2.5 Hepatopulmonary syndrome

Hepatopulmonary syndrome (HPS) is the most common cause of respiratory failure in patients with chronic liver disease. It is characterized by a gas exchange abnormality caused by intrapulmonary vascular dilatations (IPVD) in liver patients. Its incidence ranges from 4–47%. The pathogenesis of HPS includes a complex pathogenetic mechanism such as increased nitric oxide production, angiogenesis, intrapulmonary shunt and ventilation perfusion mismatch. Clinical consequences of hypoxemia can be seen together with progressive dyspnea, cyanosis, clubbing, platypnea and orthodoxy, and chronic pulmonary comorbidity (COPD, asthma bronchiale, idiopathic pulmonary fibrosis, restrictive lung disease).

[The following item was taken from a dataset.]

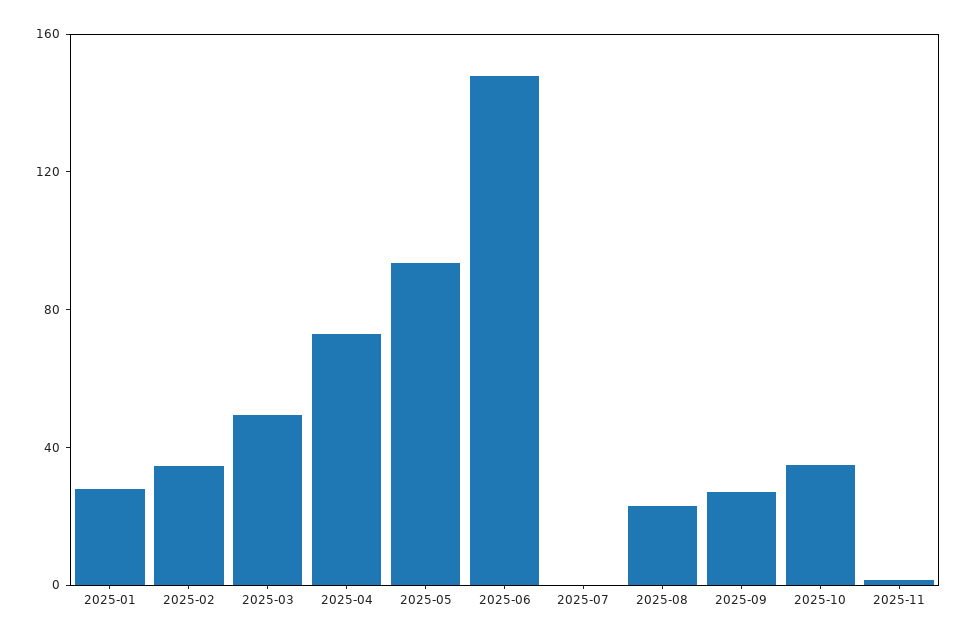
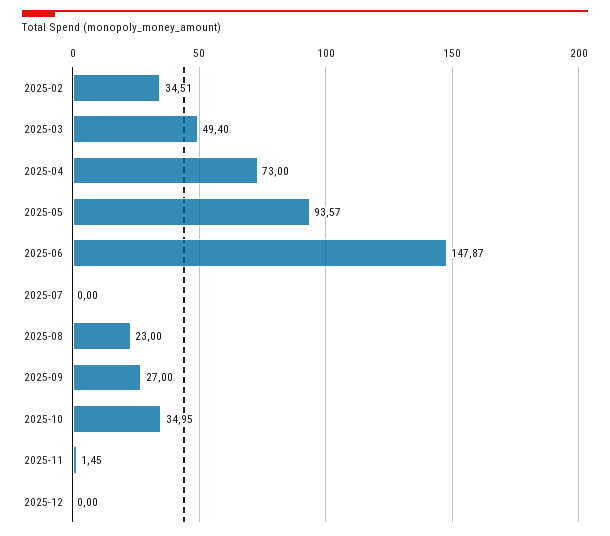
2025-01: 30 -> none
2025-12: none -> 0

Hepatopulmonary syndrome diagnostic criteria are partial oxygen pressure < 80 mmHg or alveolar-arterial oxygen gradient ≥15 mmHg (PO2 gradient) (or > 20 mmHg over 65 years of age). Detection of intrapulmonary vascular dilatation (Contrasted ECO cardıography or lung perfusion scan with radioactive albumin). Liver transplantation is the only successful treatment that alters the natural history of HPS and improves arterial hypoxemia. There is no effective treatment support for HPS other than long-term oxygen support [60, 61, 62].

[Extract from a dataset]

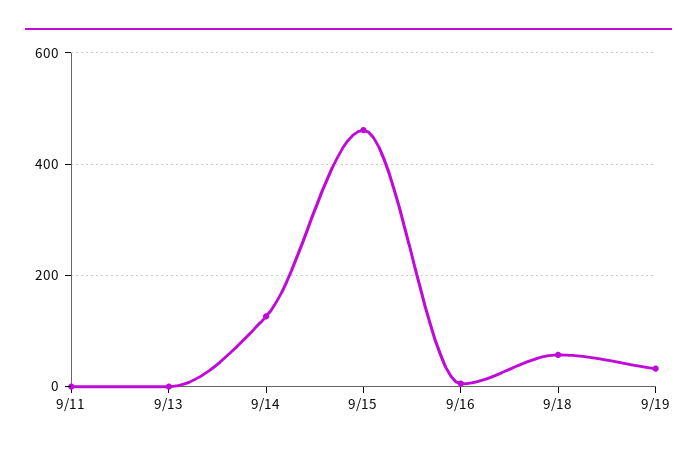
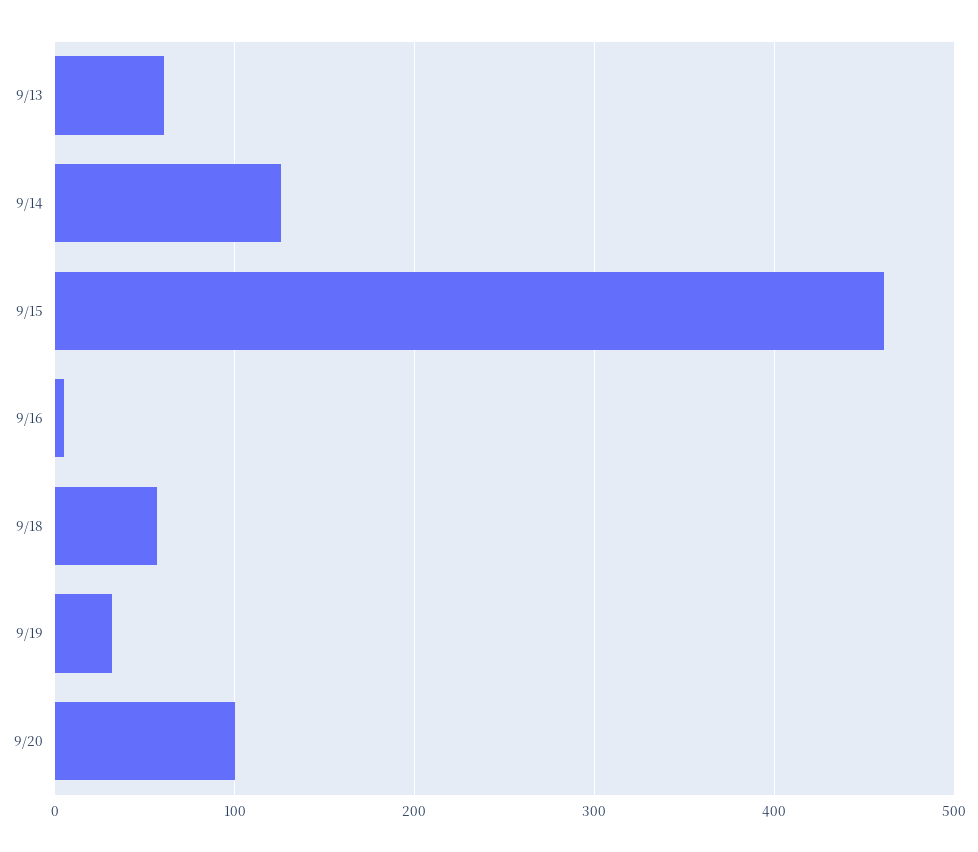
9/11: 0 -> none
9/13: 0 -> 60
9/20: none -> 100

2.6 Acute on chronic liver failure

Acute on chronic liver failure (ACLF) is a clinical sudden hepatic decompensation syndrome associated with one or more extra hepatic organ failure, increased mortality, observed in patients with pre-existing chronic liver disease. Hepatic causes include alcohol-related liver damage, drug-induced hepatic damage, viral hepatitis (A, B, C, D, and E), hypoxic damage or liver surgeries, including TIPS, in the etiology of pre-existing liver disease precipitating events. Extrahepatic causes are bacterial infection and major surgical interventions. In patients with chronic liver disease, acute triggering agents trigger inflammatory cytokine cascade by causing hepatocyte damage, leading to further liver damage decompensation, multi-organ failure and death in the presence of insufficient hepatocyte regeneration [63, 64].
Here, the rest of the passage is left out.